Alors, j’ai déjà fait une vidéo « Comment se remettre de la perte d’un être cher ». Je vous mettrai le lien en barre d’infos. Donc, il vous suffit d’aller voir cette vidéo pour avoir mes réponses. Pour moi il n’y a pas d’intensité à la souffrance. Bien sûr qu’avoir perdu un enfant, je ne vais pas vous dire que c’est quelque chose qui se surmonte facilement.

Mais est-ce qu’on a le choix ? Oui, on a toujours le choix. On a toujours le choix de se laisser aller dans le malheur, de rester avec sa tristesse, de s’accrocher à elle comme à une bouée, parce que finalement on veut continuer à être triste. Mais, c’est nous qui faisons ce choix et personne d’autre.

Je ne voudrais pas avoir l’air de vous donner des leçons, mais je me suis retrouvée à 19 ans, je vous assure que c’était vraiment difficile pour moi. J’étais SDF. Je n’avais rien. Je n’avais pas confiance en moi. Je n’avais plus de soutien, plus de famille, plus de toit sur la tête, pas d’argent, rien.

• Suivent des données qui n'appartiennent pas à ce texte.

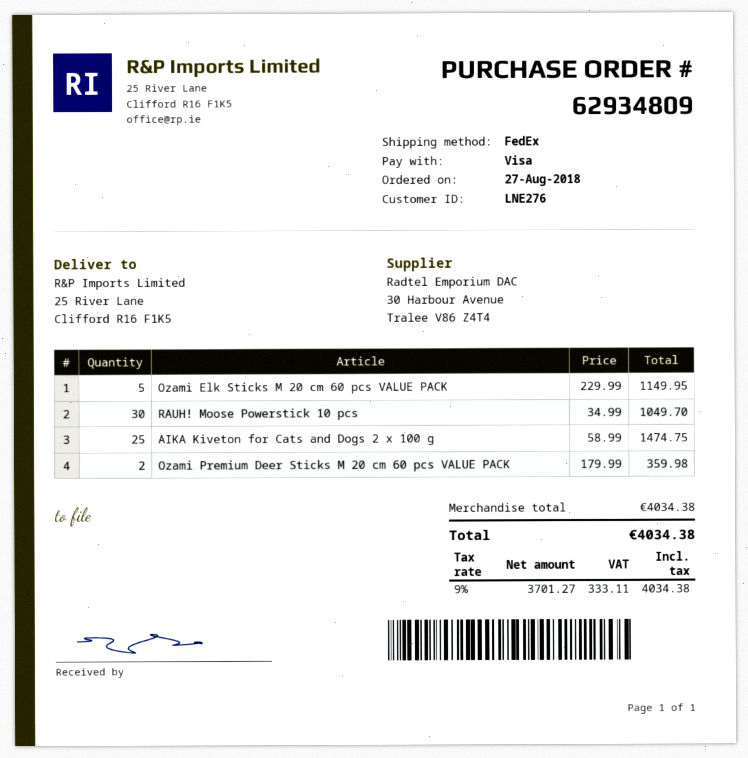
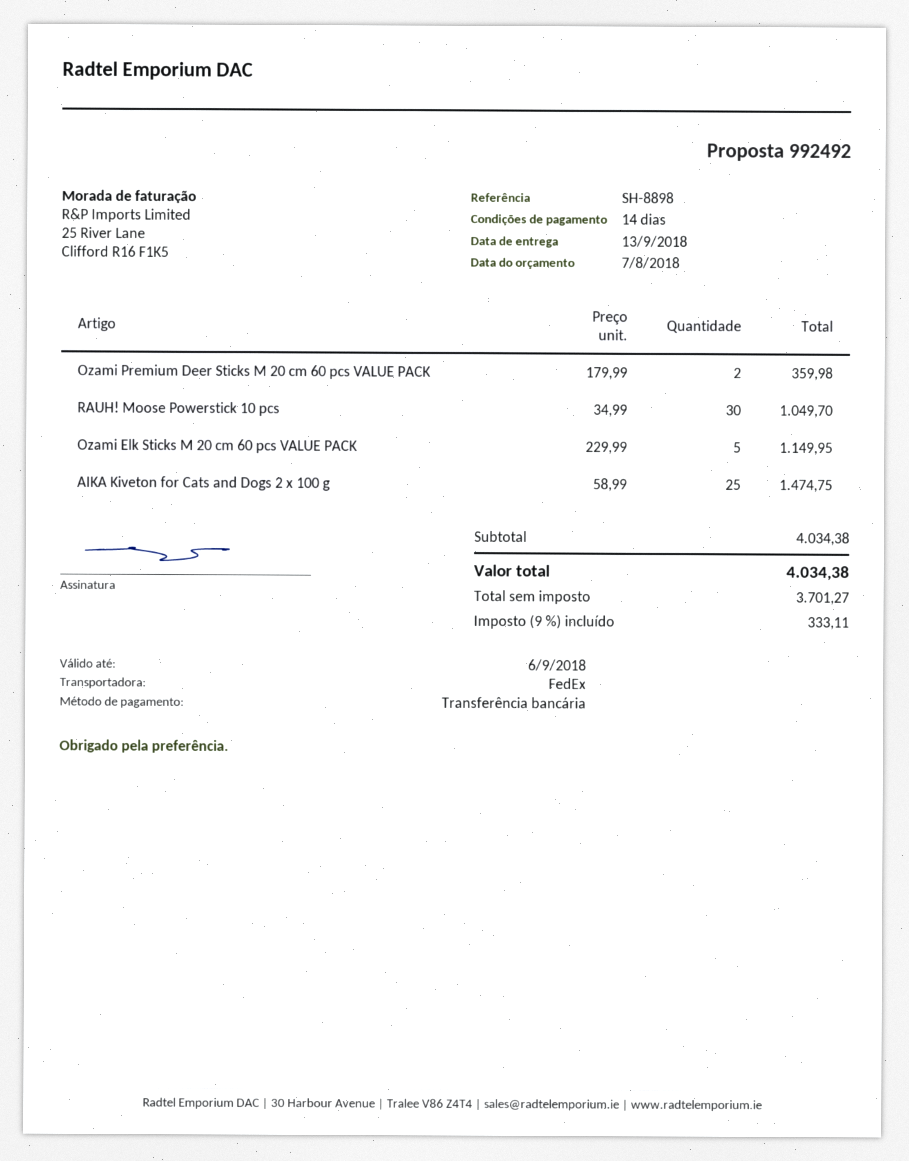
payment method: Visa -> bank transfer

Pourtant, je me souviens m’être dit : « Tu as le choix Noémie : soit tu fais le choix du désespoir, mais qu’elle va être ta vie si tu choisis cette voie ? Soit tu essayes de t’en sortir, tu essayes de rester dans la vie, d’aller vers quelque chose de positif, en tout cas d’essayer de t’en sortir et d’y mettre tout ton cœur et toute ton énergie »

Les clefs de votre passéJ’ai constaté, en faisant le métier que je fais, et aussi à travers mon expérience, que les gens étaient souvent face à des choix, et qu’on faisait le choix du désespoir parce qu’on n’avait pas envie nous-mêmes de se remettre de la souffrance. On s’accroche à elle comme à une bouée et elle finit par devenir confortable. Pourquoi ? Parce qu’on attire la compassion, on attire l’intérêt, et aussi parce que cela nous donne une justification à ne pas faire, à se laisser aller. 

Mais si c’est parce qu’on a perdu quelqu’un, est-ce que cette personne-là voudrait nous voir dans cet état parce qu’elle n’est plus là ? Est-ce que c’est ce qu’elle voudrait pour nous ? 

Moi, je ne crois pas. En tout cas, si je devais quitter ce monde, je n’aimerais pas que mes enfants soient malheureux et n’arrivent pas à surmonter cette perte. Bien sûr qu’il faut une étape pour être triste, bien sûr qu’il faut se laisser le temps de faire son deuil. 

Mais à un moment, face aux épreuves, face à l’adversité, quand on se sent accablé, quand on se dit que la vie est pourrie, quand il y a trop de choses qui viennent et qui s’enchaînent les unes derrière les autres, on a envie d’abandonner. Voilà : on a envie d’abandonner. Mais si on fait cela, on s’abandonne soi-même et on se laisse là.

C’est comme si on disait aux épreuves : « Vous avez raison, vous m’avez eu. Cette fois, c’est trop dur, je reste là où j’en suis. » C’est comme quand on a été violé(e) et qu’on n’arrive pas à tourner la page parce qu’on continue à cultiver du ressentiment par rapport aux personnes qui nous ont fait souffrir. Mais quand on fait cela, on s’interdit le bonheur, on s’interdit la joie, on s’interdit d’essayer autre chose. 

À partir du moment où on va prendre une décision avec soi-même, à partir du moment où notre intention va être suffisamment forte pour qu’on ancre en nous qu’on a envie d’aller de l’avant, que ce ne sont pas les épreuves qui vont nous empêcher d’agir, que ce n’est pas cela qui va nous empêcher de faire ce que nous avons à faire, alors tout à coup c’est comme si la vie allait nous ouvrir la voie. C’est comme si tout à coup le chemin qu’on voyait tout noir, tout sombre et sans issue allait être parsemé de jolies fleurs.

Donc, cela ne va peut-être pas être facile, mais au moins on essaye, au moins on fait ce pas, au moins on ne piétine pas ses rêves. On ne reste pas là sur le bord de la route à attendre que les choses se fassent. On se prend en main. On avance. On a foi en la vie. On développe sa gratitude. Et je vous jure que si vous faites tout cela, alors c’est sûr que votre vie va changer.